What will the first session be like

The first session with a new therapist might feel daunting. After all, we are strangers meeting each other for the first time. With this in mind, we will focus on contracting and getting to know each other. This will include a brief, relaxed assessment where I will find out more about your current situation and your needs. We don’t have to dive into anything too deep or personal, unless you want to. There is no rush or ‘right’ way to do counselling, the only thing that needs to be consistent is the time and professional boundaries of our work. Each session will be 50 minutes long with an agreed payment amount, and it will be at the same time and day on a weekly basis. The contracting document I will hand to you will explain this in more detail.

 

What happens if I change my mind about therapy?

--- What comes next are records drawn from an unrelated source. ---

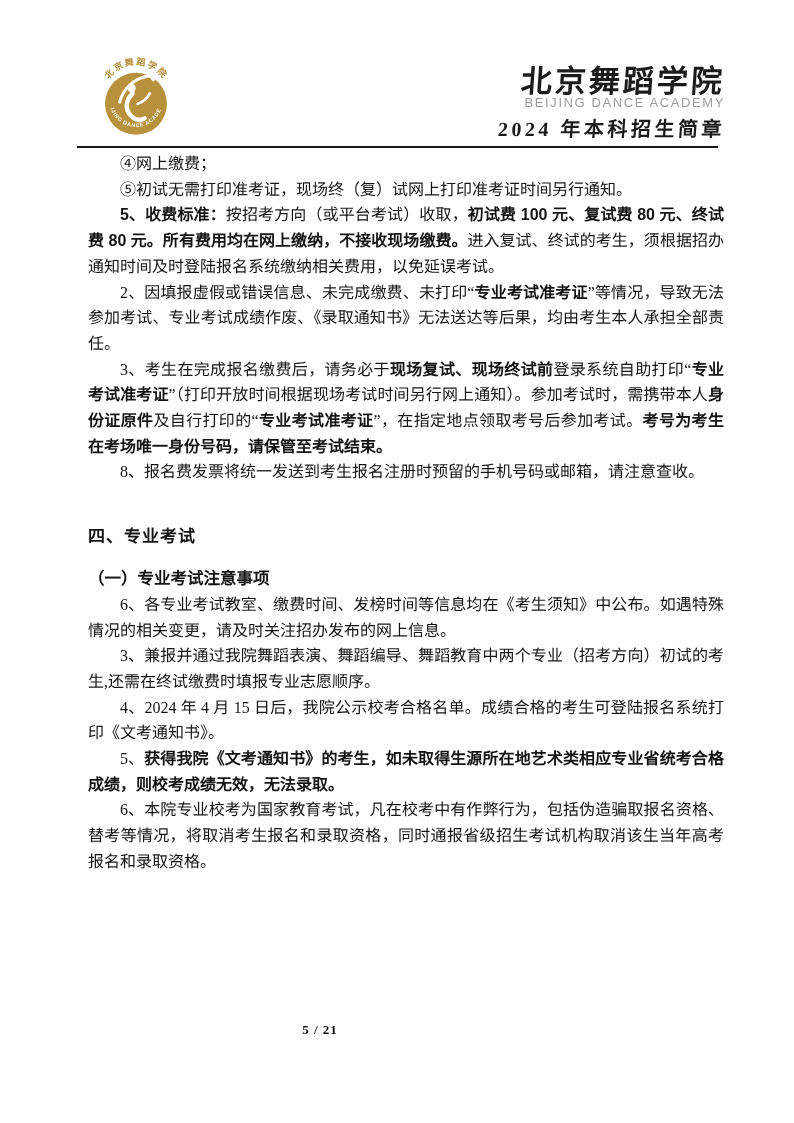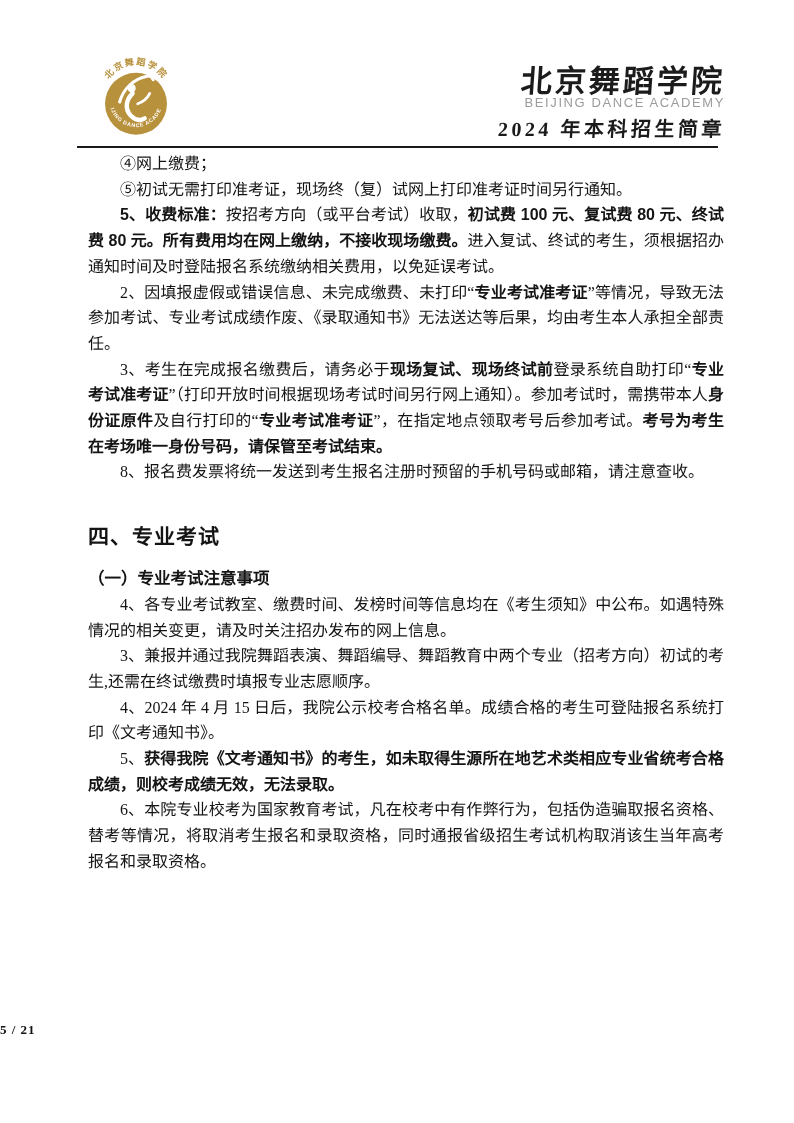"四、专业考试" .para.h1 { font-size: 21px -> 17px }
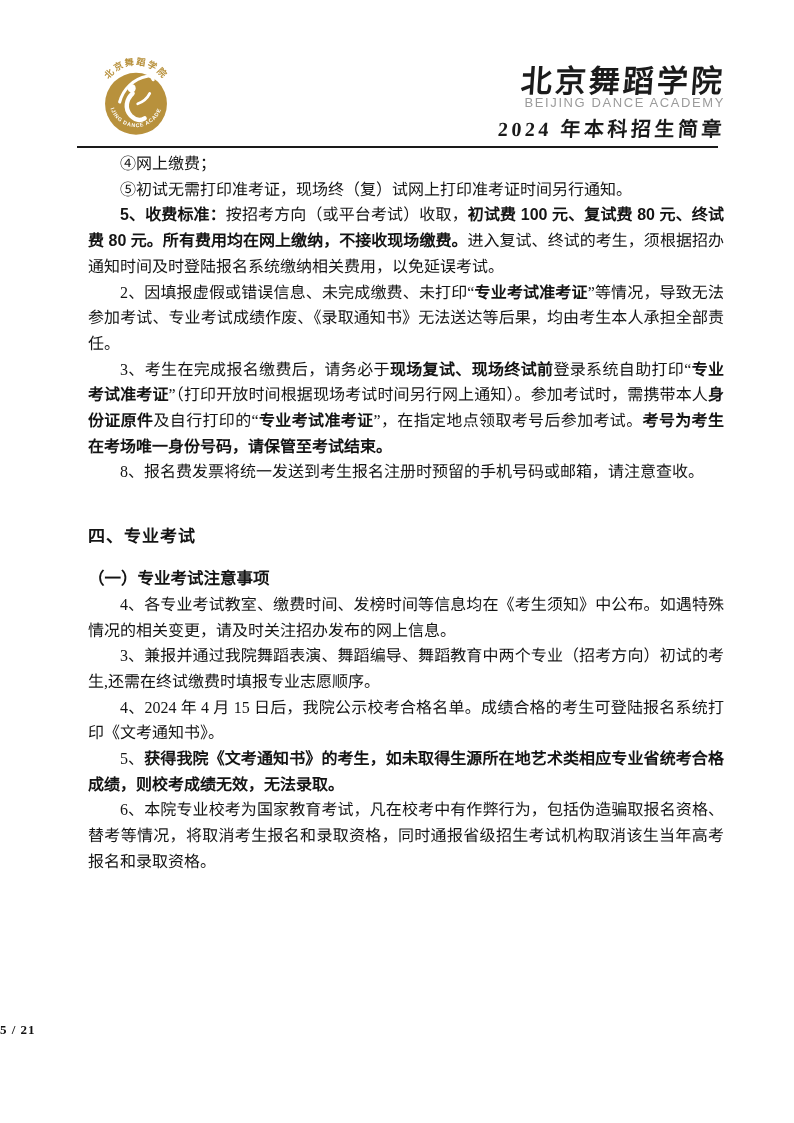"4、各专业考试教室、缴费时间、发榜时间等信息均在《考生须知》中公布。如遇特殊情况" span { text: 4 -> 6 }
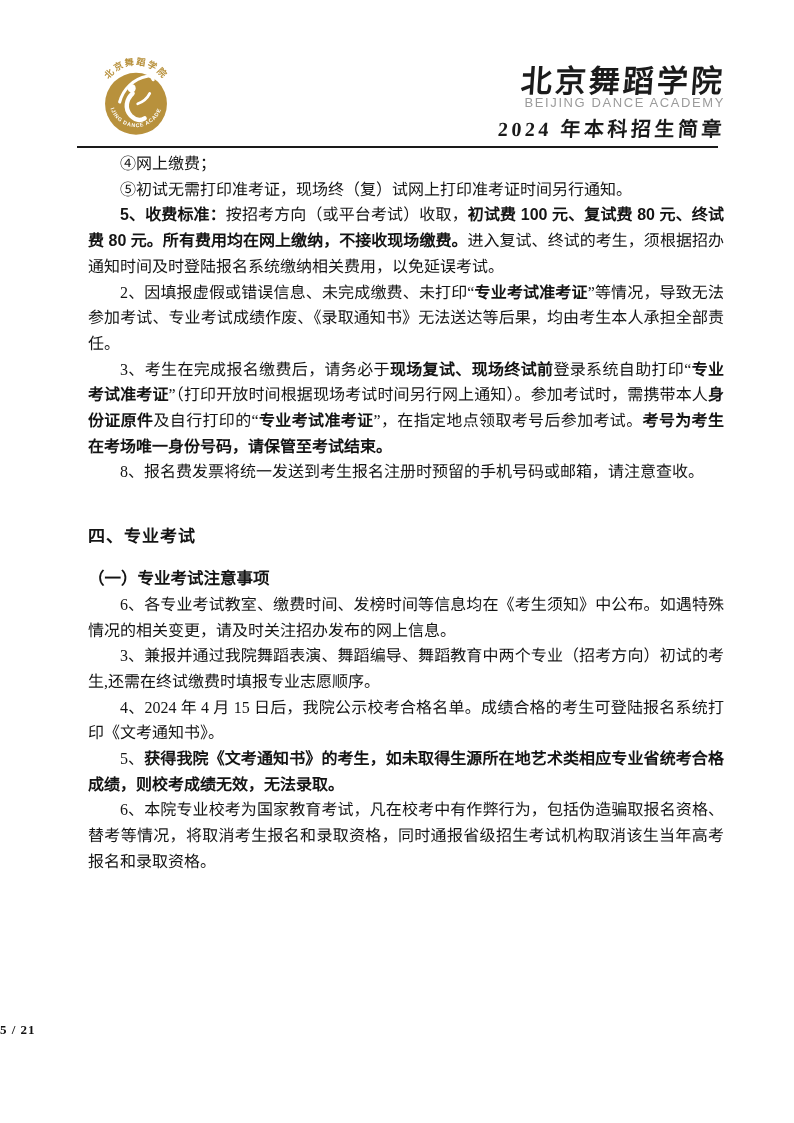"5 / 21" .doc-footer { text-align: left -> center }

You have full autonomy to decide whether you want to leave counselling. If something doesn’t feel right to you or there’s been a change of schedule in your life, we can discuss this and if you would like to stop for any reason, you can. If you are not able to attend a session due to sickness or changed plans, you will need to give 72 hours notice first for a free cancellation. After 72 hours you will be charged for the session, but I will do my best to offer an alternative slot instead that week if this is the case.

When does therapy end?

 Sometimes people need long term therapy spanning over a few years before they feel ready to end it. Others might want to end after a few months or weeks. Ending our therapeutic relationship is important, and I will offer an ‘Ending Session’ where we can say goodbye to each other so that the ending will not feel too abrupt. We might also spend a few sessions leading up to the ending discussing it, perhaps thinking about your future or how to manage the ending.

It is important to know that the therapy might will end if the contract or boundaries are violated or if it starts to become unsafe. For example, if a client turns up under the influence, repeatedly misses sessions without notice, stops paying, becomes aggressive or sexually inappropriate. It might also need to end if we agree you may need more specialised care and support from another service or therapist, eg: psychiatric care, alcohol and drug rehabilitation or someone who is more experienced in a certain area.

Can I see more than one therapist at the same time?

Ethically it is important to be seeing only one therapist at a time in order to not ‘overlap’ and cause confusion for both the therapist and client. Obviously, if you are attending support groups or under the care of a mental health team elsewhere, this is okay. But it is not recommended to see two different counsellors/psychotherapists at the same time. Each professional works differently, and this might cause conflicts in the work.

What happens if we recognise each other outside of our sessions?

This is normal. Everyone has their own lives outside of work, so it might be that we bump into each other in a social setting. We will discuss how we’d like to handle this. Ethically, clients do not have any relationship with the therapist outside of the sessions under any circumstances - even after therapy has ended. If we recognise each other, we might decide to briefly and politely acknowledge one another and move on or not acknowledge each other at all. If it arises that a client has a relationship with someone I also have a relationship with, it might be best to refer on to a different therapist in order to protect privacy and confidentiality. This will be thoroughly discussed before any decisions are made.

Is absolutely everything I share with you confidential?

Complete confidentiality applies unless there is strong evidence that the client or another person is at immediate harm or high risk, especially in the case of a minor. If it comes to light that a child is being abused, this will need to be reported. I will contact either a GP, my supervisor or in severe cases, the police. Sometimes clients worry that if they share about self-harm or suicidal thoughts, the therapist will immediately have to tell someone else. Talking about self-harm and suicidal thoughts is not the same as someone being in immediate danger or risk to life. Many people have suicidal thoughts but might not act on it, and many people might relapse with self-harm after a period of abstinence or self-harm in a way that is not life-endangering. We will explore these themes together first, and I will assess if there is an immediate threat to life that warrants breaking confidentiality.

Keep in mind that due to ethical purposes all therapists need to undergo regular supervision which supports their work with clients. It ensures that we are doing our jobs, being ethical and taking care of you. What is shared in supervision is also confidential and your names and details can be kept anonymised. Supervision is the place where any risk to life or serious concerns about well-being will be mentioned, so that everyone can be kept safe.